Article Contributor: Kathryn Carlson
Employment status misclassification is a prevalent mistake in every industry. Misclassification frequently happens because of two reasons, ignorance and/or attempting to save money on labor costs. It is estimated that a business can save 30% by hiring independent contractors. However, misclassification has serious consequences that can quickly add up to much more than any initial savings by incorrectly classifying an employee as an independent contractor.
Working with KPA clients, I frequently run into misclassification issues. A recent situation was with an individual who had been working long-term for the company as an independent contractor and simply did not want to be classified as an employee, despite the fact that based on legal requirements he should have been.
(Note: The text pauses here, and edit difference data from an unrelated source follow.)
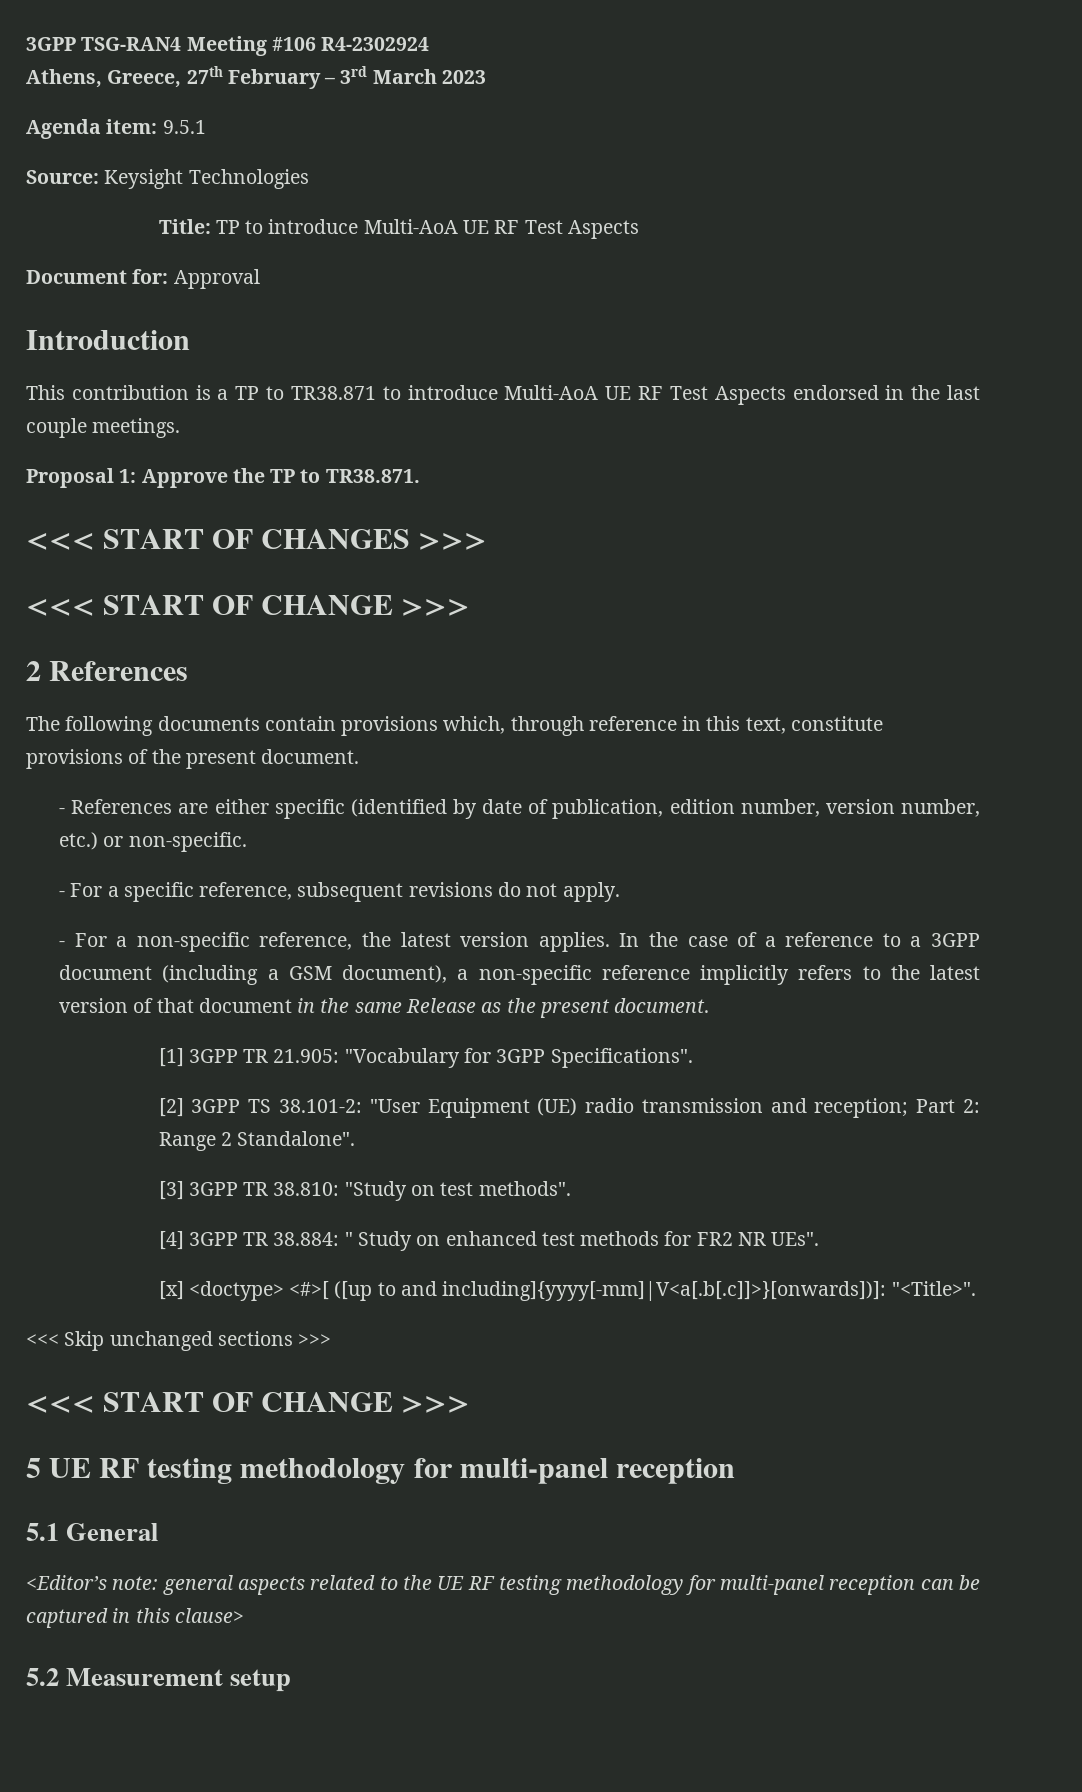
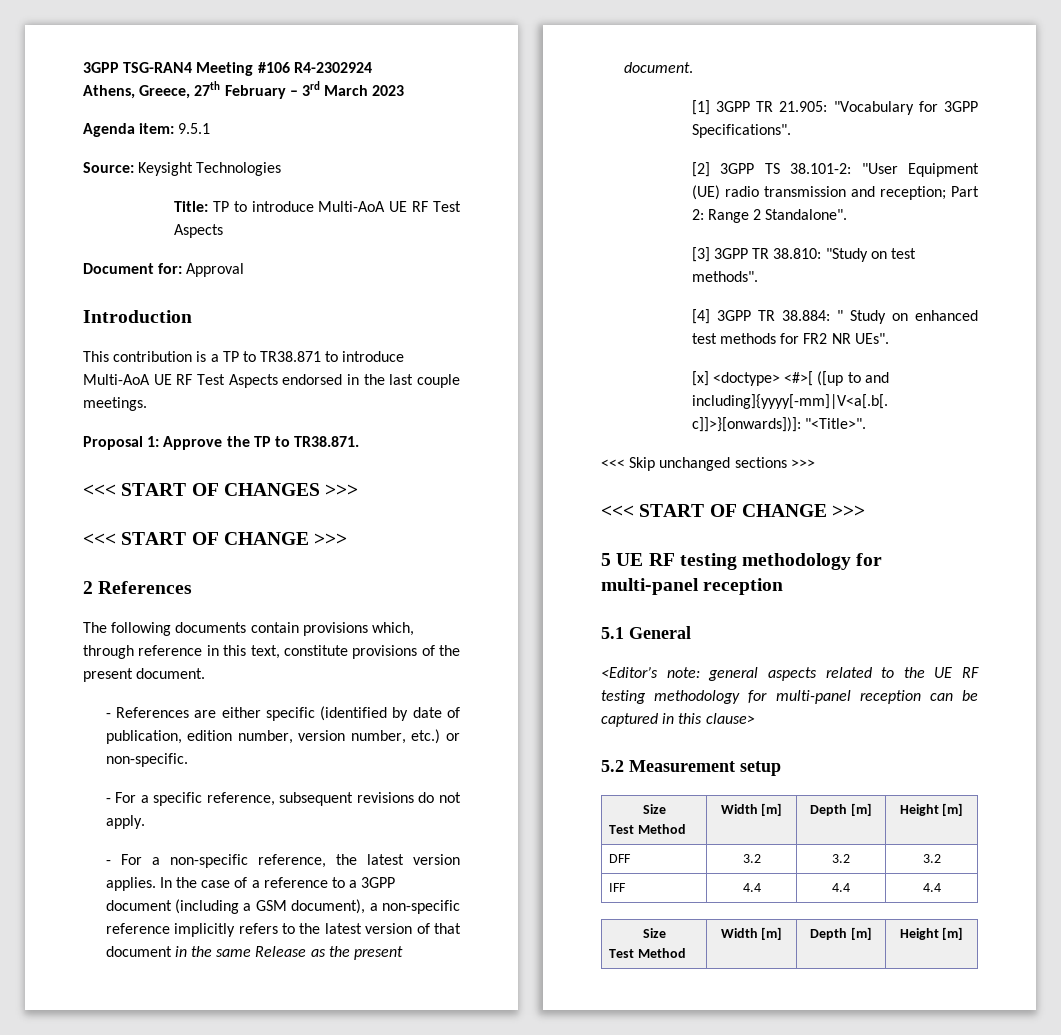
  5.2 Measurement setup
+ Size
+ Test Method | Width [m] | Depth [m] | Height [m]
+ DFF | 3.2 | 3.2 | 3.2
+ IFF | 4.4 | 4.4 | 4.4
+ Size
+ Test Method | Width [m] | Depth [m] | Height [m]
This was a very serious situation: the Department of Labor is cracking down on misclassification in every industry, fining violators thousands of dollars for each instance as well as substantial tax bills. The client asked that I help them determine the correct status so I started by helping the client understand the definition of an independent contractor versus a full-time employee.
Control of work is a basic test. Simply put, an employee is an independent contractor if they direct or control how the work is done and the results of the work. They are a full-time W-2 employee if they perform services that can be controlled by an employer, such as what will be done and how it will be done. If you have classified an individual as an independent contractor and the following occurs you may have misclassified them:
- The individual does not submit invoices.
- They do not have a “boss.”
- They have a specific schedule.
- They use company tools such as vehicles, computers, or email addresses.
- They are specifically trained or instructed.
- They have a continuing, regular relationship with the hiring company.
- They complete work that is essential to the hiring company.
- They do not have time to pursue additional contract opportunities.
- They are on a payroll instead of being paid per job.
- They are required to work at a specific location.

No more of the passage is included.